[Stored data]

════

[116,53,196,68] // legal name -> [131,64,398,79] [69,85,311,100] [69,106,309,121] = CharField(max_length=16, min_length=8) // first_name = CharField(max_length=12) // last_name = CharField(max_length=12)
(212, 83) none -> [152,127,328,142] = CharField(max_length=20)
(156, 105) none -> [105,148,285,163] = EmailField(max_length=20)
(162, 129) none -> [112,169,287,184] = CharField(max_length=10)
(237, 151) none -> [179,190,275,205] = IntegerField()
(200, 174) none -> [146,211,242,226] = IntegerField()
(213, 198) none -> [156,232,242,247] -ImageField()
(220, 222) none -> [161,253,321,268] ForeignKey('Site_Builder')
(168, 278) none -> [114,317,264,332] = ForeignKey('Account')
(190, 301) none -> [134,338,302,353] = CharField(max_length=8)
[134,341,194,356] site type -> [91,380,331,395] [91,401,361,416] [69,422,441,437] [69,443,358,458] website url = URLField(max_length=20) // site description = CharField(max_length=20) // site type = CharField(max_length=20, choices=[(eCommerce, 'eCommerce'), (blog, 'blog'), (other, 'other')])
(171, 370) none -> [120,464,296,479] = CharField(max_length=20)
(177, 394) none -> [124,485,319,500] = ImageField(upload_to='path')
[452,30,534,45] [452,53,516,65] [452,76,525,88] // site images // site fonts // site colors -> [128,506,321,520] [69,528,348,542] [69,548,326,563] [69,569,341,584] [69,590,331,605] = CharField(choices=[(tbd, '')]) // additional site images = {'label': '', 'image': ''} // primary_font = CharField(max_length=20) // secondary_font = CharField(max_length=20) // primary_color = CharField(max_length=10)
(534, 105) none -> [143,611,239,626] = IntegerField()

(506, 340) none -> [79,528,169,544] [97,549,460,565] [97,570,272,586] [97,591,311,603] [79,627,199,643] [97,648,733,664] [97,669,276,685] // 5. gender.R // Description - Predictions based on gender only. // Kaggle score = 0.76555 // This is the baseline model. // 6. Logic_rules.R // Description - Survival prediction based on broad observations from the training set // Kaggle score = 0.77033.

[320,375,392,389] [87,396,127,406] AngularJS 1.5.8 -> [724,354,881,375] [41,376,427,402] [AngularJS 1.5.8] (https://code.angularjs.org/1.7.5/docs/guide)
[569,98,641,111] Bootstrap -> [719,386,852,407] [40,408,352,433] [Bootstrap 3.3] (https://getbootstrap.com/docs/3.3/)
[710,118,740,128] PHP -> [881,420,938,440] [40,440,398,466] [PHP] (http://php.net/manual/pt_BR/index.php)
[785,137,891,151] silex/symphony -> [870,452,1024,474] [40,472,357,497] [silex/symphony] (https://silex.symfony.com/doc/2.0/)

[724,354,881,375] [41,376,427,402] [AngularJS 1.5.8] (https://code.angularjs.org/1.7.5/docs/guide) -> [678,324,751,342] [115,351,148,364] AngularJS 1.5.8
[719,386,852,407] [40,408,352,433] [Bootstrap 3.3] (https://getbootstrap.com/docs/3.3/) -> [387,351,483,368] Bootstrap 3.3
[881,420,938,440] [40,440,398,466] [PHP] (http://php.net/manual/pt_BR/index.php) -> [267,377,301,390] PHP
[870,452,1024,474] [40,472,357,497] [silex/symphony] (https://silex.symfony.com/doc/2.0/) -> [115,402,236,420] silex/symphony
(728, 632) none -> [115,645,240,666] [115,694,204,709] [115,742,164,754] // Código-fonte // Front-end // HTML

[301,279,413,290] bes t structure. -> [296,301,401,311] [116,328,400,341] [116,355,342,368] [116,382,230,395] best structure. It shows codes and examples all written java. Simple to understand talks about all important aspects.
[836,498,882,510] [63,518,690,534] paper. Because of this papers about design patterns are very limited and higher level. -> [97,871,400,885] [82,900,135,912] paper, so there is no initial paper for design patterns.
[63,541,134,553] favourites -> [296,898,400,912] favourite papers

════

▶ Work to complete
Stop after the line containing "(177, 394) none": print exactly the lines from the start of the entries above up to it, that line included.

▶ Answer below
[116,53,196,68] // legal name -> [131,64,398,79] [69,85,311,100] [69,106,309,121] = CharField(max_length=16, min_length=8) // first_name = CharField(max_length=12) // last_name = CharField(max_length=12)
(212, 83) none -> [152,127,328,142] = CharField(max_length=20)
(156, 105) none -> [105,148,285,163] = EmailField(max_length=20)
(162, 129) none -> [112,169,287,184] = CharField(max_length=10)
(237, 151) none -> [179,190,275,205] = IntegerField()
(200, 174) none -> [146,211,242,226] = IntegerField()
(213, 198) none -> [156,232,242,247] -ImageField()
(220, 222) none -> [161,253,321,268] ForeignKey('Site_Builder')
(168, 278) none -> [114,317,264,332] = ForeignKey('Account')
(190, 301) none -> [134,338,302,353] = CharField(max_length=8)
[134,341,194,356] site type -> [91,380,331,395] [91,401,361,416] [69,422,441,437] [69,443,358,458] website url = URLField(max_length=20) // site description = CharField(max_length=20) // site type = CharField(max_length=20, choices=[(eCommerce, 'eCommerce'), (blog, 'blog'), (other, 'other')])
(171, 370) none -> [120,464,296,479] = CharField(max_length=20)
(177, 394) none -> [124,485,319,500] = ImageField(upload_to='path')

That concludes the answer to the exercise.